Under certain conditions not entirely clear to him, however, he tested himself. Not methodically but in the spur of the moment. He would step outside the feeling of crushing anxiety and allow himself wrapping each breath around the writhing dull ache in his chest and stomach to expel it piece by piece, as if bailing out a small boat. For a series of small moments, he could anchor himself in place, feel in control of himself and not as a seagrass moving in step with the ebbing tide.

So, Ben sat and let a couple of minutes pass. He pulled his rucksack into his lap as if to indicate to the two of them that he had a grasp of the situation. The plane prepared for de-boarding, unfamiliar noises with a resemblance to one another the only interruption to the soft din of the cabin. The man and woman shifted awkwardly in a space not designed for standing, as if sitting back down would be some defeat impossible to bear.

‘Sorry... I just need to get our bags...’ The woman said to him all of a sudden with an almost inquisitive condescension, moving forward a little and lifting her arms in a gesture as she spoke.

Ben, internally and externally, froze. His guts turned to water, his heart leapt into his throat and thumped. This was everything he had feared. What could he do? In spite of the principle or the logic, there was no way for them to actually get their bags after all, Ben now perceived himself as the villain, every fraction of a second an intolerable agony. His brain grasped for a solution, sending his arm an erroneous signal to reach up blindly into the overhead locker which he overrode before it came to pass. He realised there was no solution. He felt like a small child looking up at a stern grandparent.

‘Sorry I can’t really go anywhere.’ Ben mustered, swivelling a little in his seat to gesture toward the line of people behind him, looking back up at her as the man’s face appeared from behind hers.

‘Can you grab them? It’s just the two black cases above you there?’ He asked with a mix of earnest expectation and naked disdain, the latter he believed to have masked well. Ben looked at the back of the seat in front, growing overwhelmed to the point of anger, He tried his best to keep this feeling from rising any higher than his chest out of fear that he’d be perceived as petulant.

He considered ignoring the man completely. The idea gained traction in his mind so as to delay his response by a second or two and this passage of time pushed him further into a corner. He took a breath as if to speak but stopped. His legs tensed as if to stand but he lacked conviction. Ben had lost all sense of what anyone ought to do in any given situation. He disassociated wildly as a soft ding sounded from above and one of the hostesses began to speak over the PA in a deeply measured tone.

‘I apologise for the delay to our de-boarding ladies and gentleman, unfortunately we are experiencing a technical malfunction with the stairs.’ People began to converse with one another. Some gasped.
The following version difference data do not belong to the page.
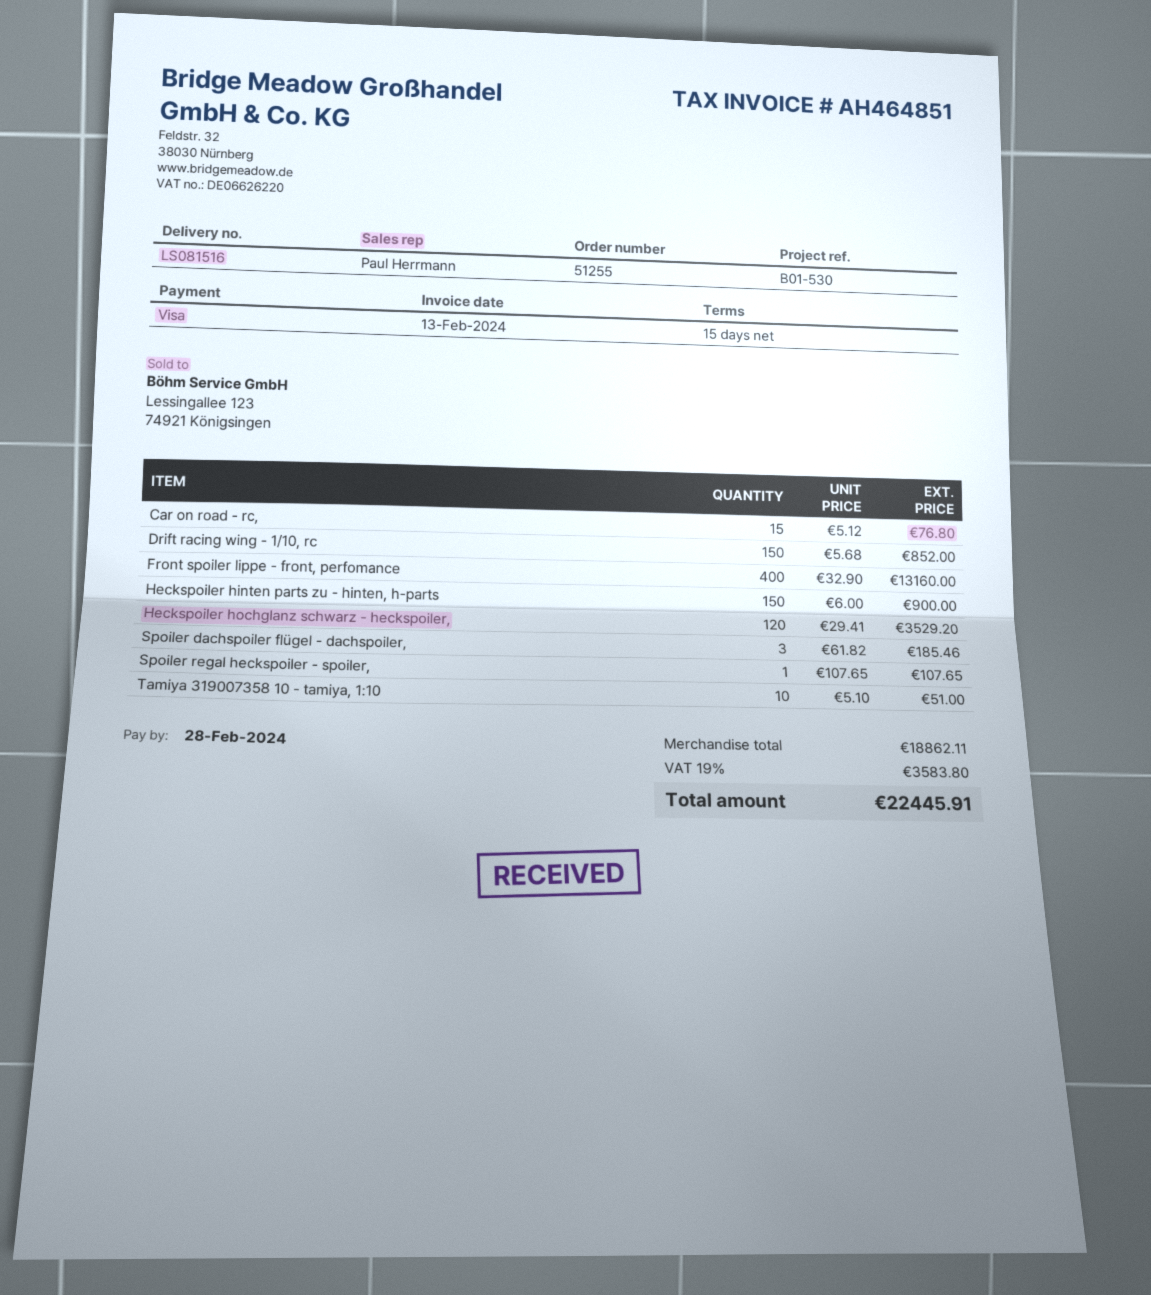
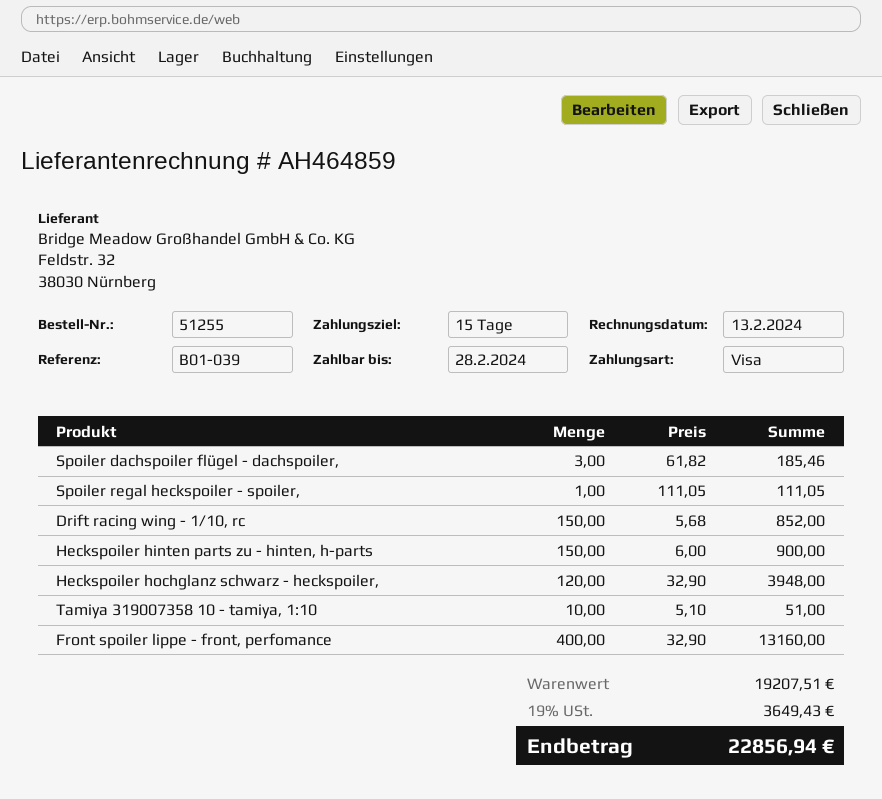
invoice number: AH464851 -> AH464859
reference: B01-530 -> B01-039
Car on road - rc,: 15 x 5.12 = 76.80 -> none
Heckspoiler hochglanz schwarz - heckspoiler,: 120 x 29.41 = 3529.20 -> 120 x 32.90 = 3948.00
Spoiler regal heckspoiler - spoiler,: 1 x 107.65 = 107.65 -> 1 x 111.05 = 111.05
subtotal: 18862.11 -> 19207.51
tax: 19% = 3583.80 -> 19% = 3649.43
total: 22445.91 -> 22856.94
Ben felt almost as if he could weep with joy with the relief of pressure in his chest. ‘It should be no more than ten minutes whilst we wait for another set to arrive, but if anything changes we will let you know. We apologise once again for the inconvenience to your journeys this evening.’

‘For fucks sake’, the man exclaimed, turning his head toward his wife who had already sat down again, he sighed deeply and followed suit. Such as he was Ben wanted to stop time with a device to laugh and scream without reproach, instead he focused on the diagram of a woman de-prioritising her child to apply her own oxygen mask and bathed in a rush of adrenaline.

A single file of exasperated people clutched at their luggage in the aisle, stranded, what with the option of re-stowing their luggage and returning to their seats apparently feeling somewhat obscure to them. Some sat in vacated seats with suitcases in their laps looking up to talk with their loved ones. Ben briefly considered admonishing himself for deriving a selfish glee from the relative comfort he felt, but the feeling flowed away as he glanced his eyes across the faces he could see.